The door opened, and Jonet entered behind him, curtsying and saying politely, “God give you a good day, Sir Nicholas. Will you stay to sup with us? ’Tis only Lenten fare, I fear.”

“Nay, mistress,” he said, turning. “I have come to take her ladyship back to London. We will depart within the hour.”

Jonet folded her hands at her waist, looked directly at him and said, “I will pack our things at once, sir.” Then, before he could respond, she gasped, clapped a hand to her bosom, and stared beyond him at Hugh, who had finished his task at the hearth and rose now to his full height.

He regarded her with keen approval. “You look prickling pert again, lass. Tis glad we are to see you so.”
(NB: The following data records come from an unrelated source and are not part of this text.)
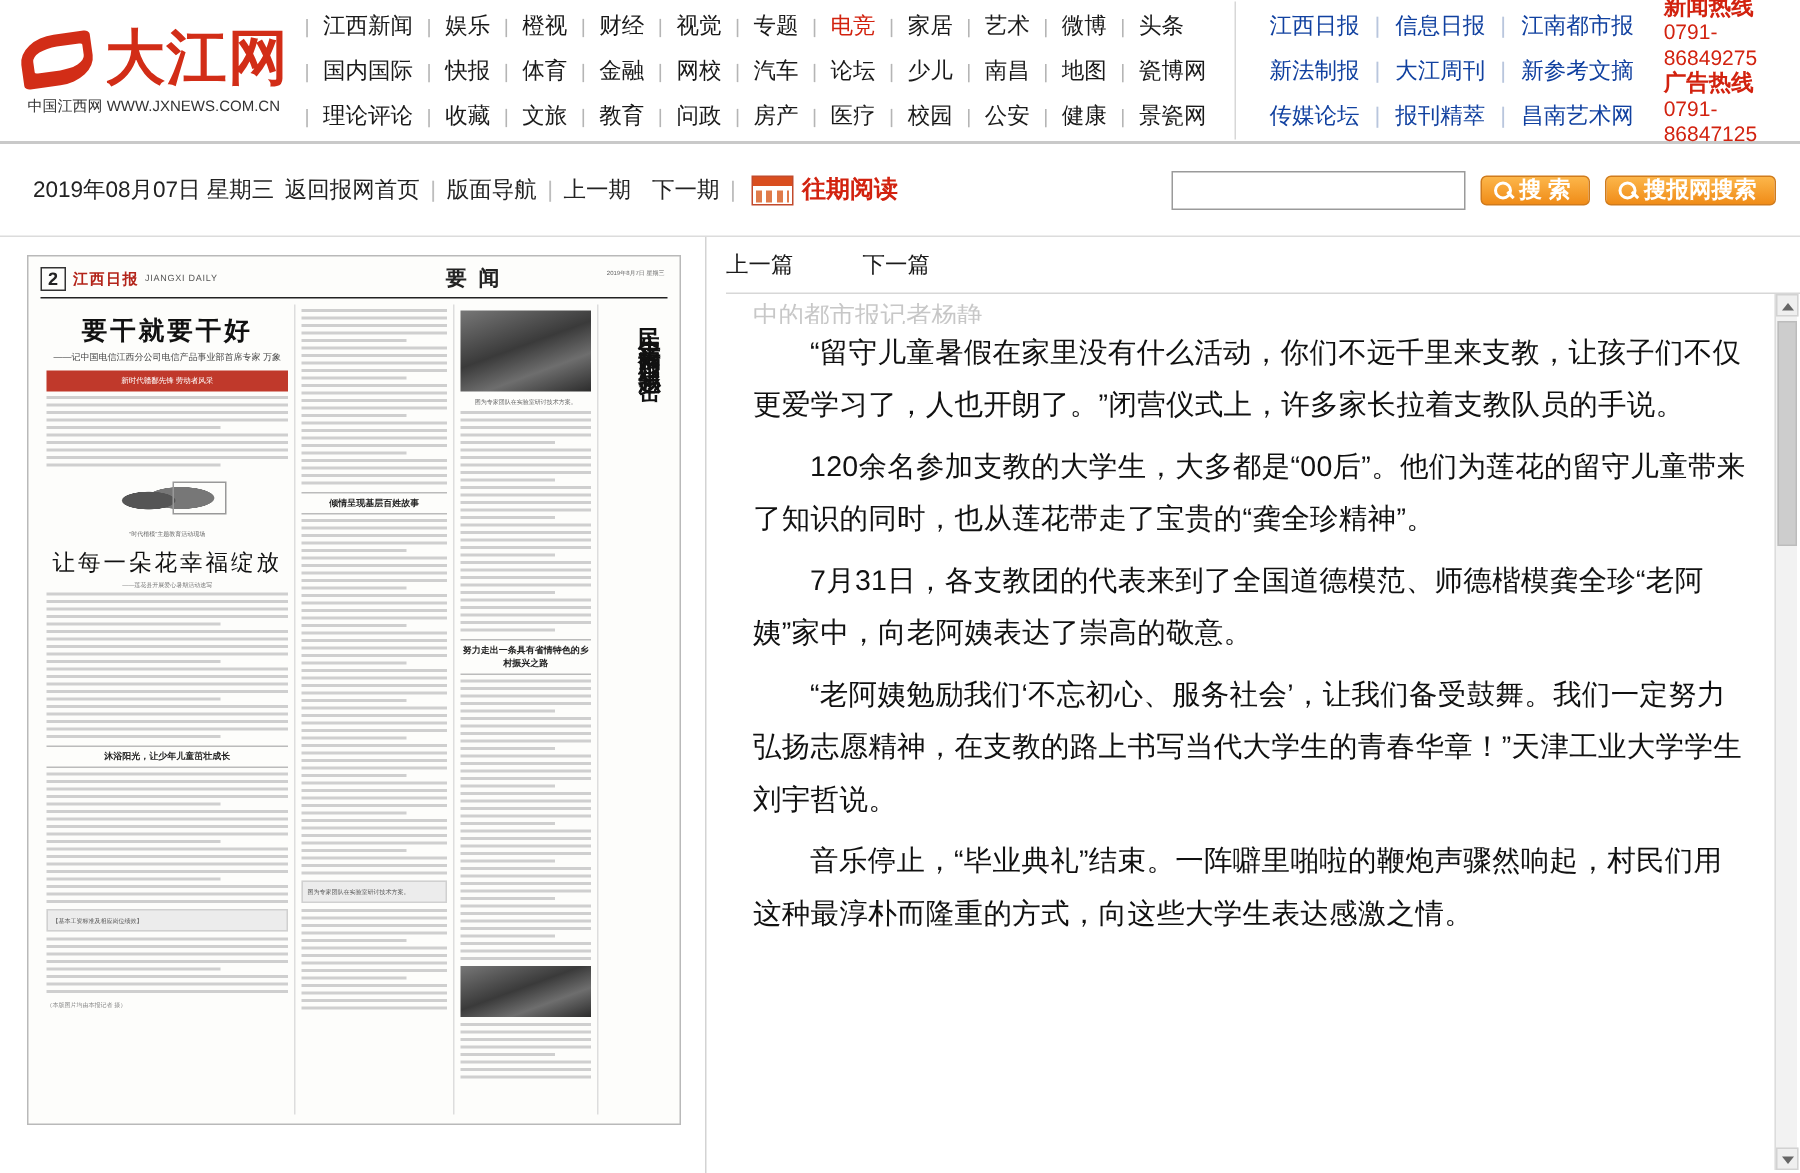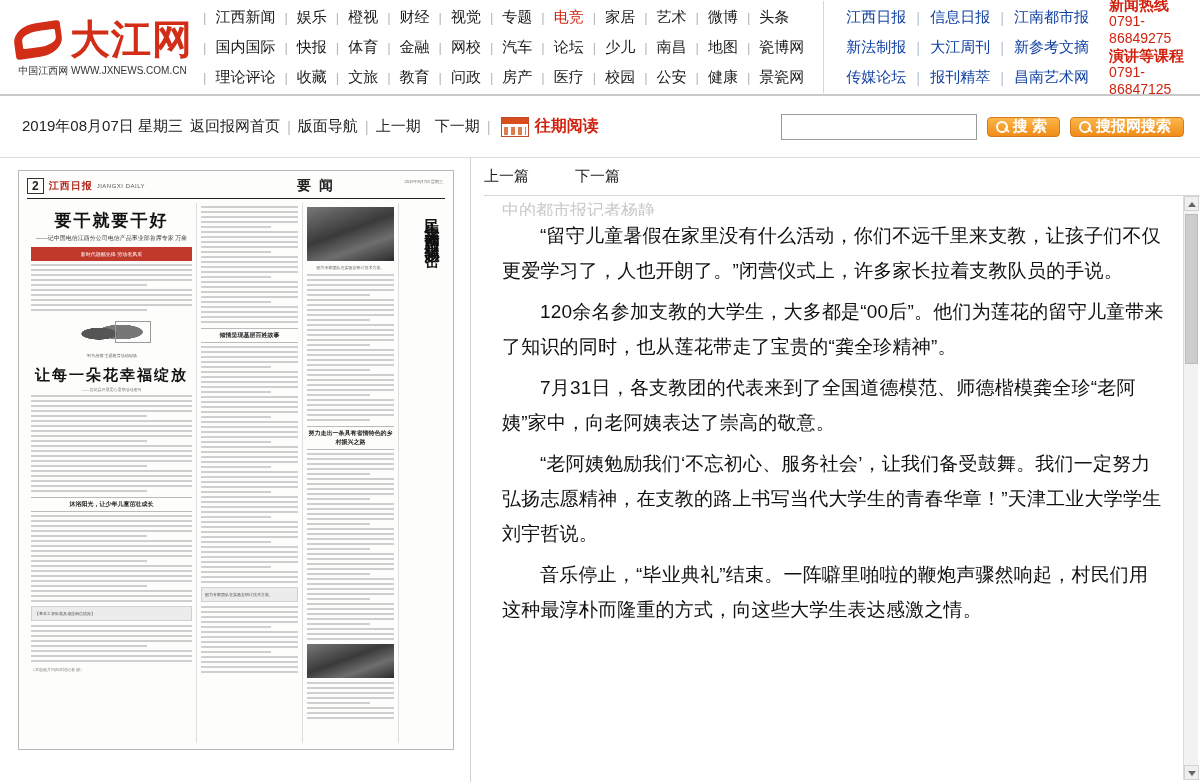--- a/index.html
+++ b/index.html
@@ -596,7 +596,7 @@
     <div class="hotline-block">
       <div class="hot-title">新闻热线</div>
       <div class="hot-num">0791-86849275</div>
-      <div class="hot-title">演讲等课程</div>
+      <div class="hot-title">广告热线</div>
       <div class="hot-num">0791-86847125</div>
     </div>
   </div>

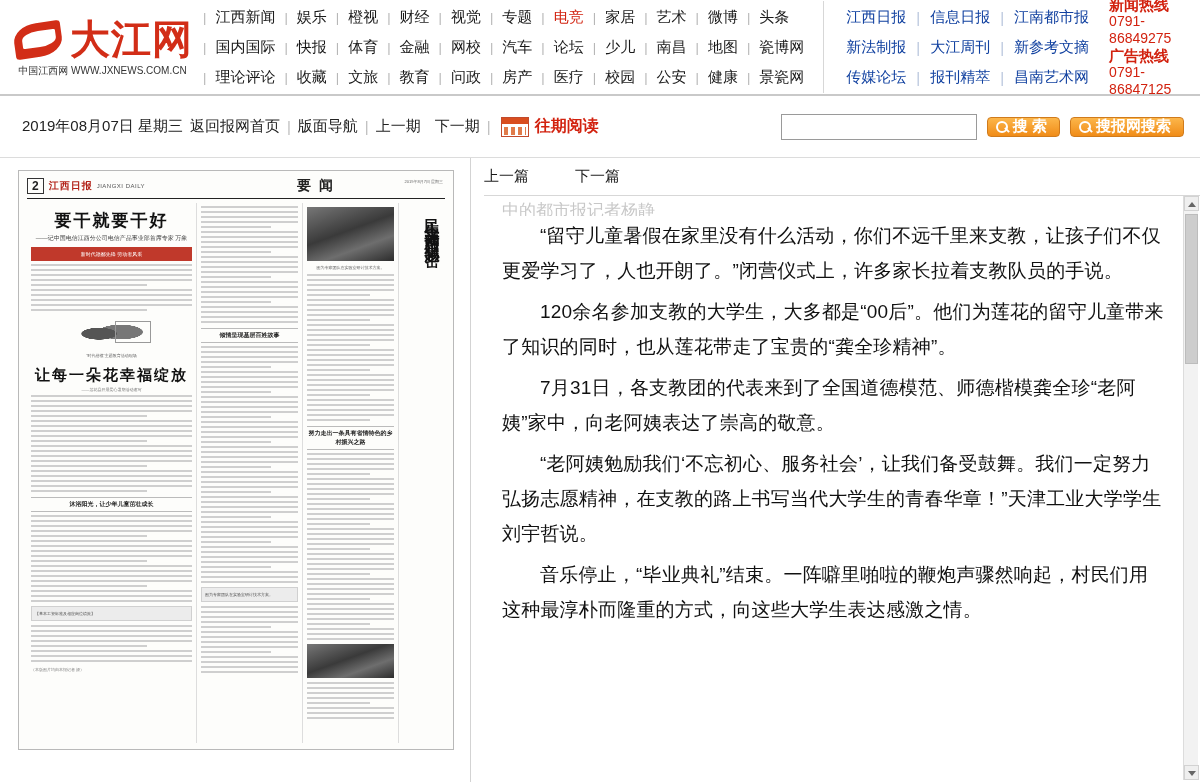--- a/index.html
+++ b/index.html
@@ -433,7 +433,7 @@
   }
   .np-sub1 { font-size: 6px; color: #444; text-align: center; margin-bottom: 4px;}
   .np-title2 {
-    font-size: 15px; font-weight: bold; color: #111;
+    font-size: 15px; font-weight: normal; color: #111;
     text-align: center; letter-spacing: 2px; margin: 8px 0 2px;
   }
   .np-byline { font-size: 4px; color: #777; text-align: center; margin-bottom: 3px;}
Recovering herself, Jonet nodded brusquely at him, pressed her lips tightly together, and turned to leave.

“One moment, Mistress Hawkins,” Sir Nicholas said.

“Yes, sir?”

Thinking he meant to forbid Jonet to accompany them, Alys said swiftly, “She goes with me, sir, or I will defy you every step of the way and complain of your treatment when we arrive.”

“Almost you tempt me, mi geneth,” he said softly, adding in a louder tone to Jonet, “Prithee, tell Ian we depart very soon.”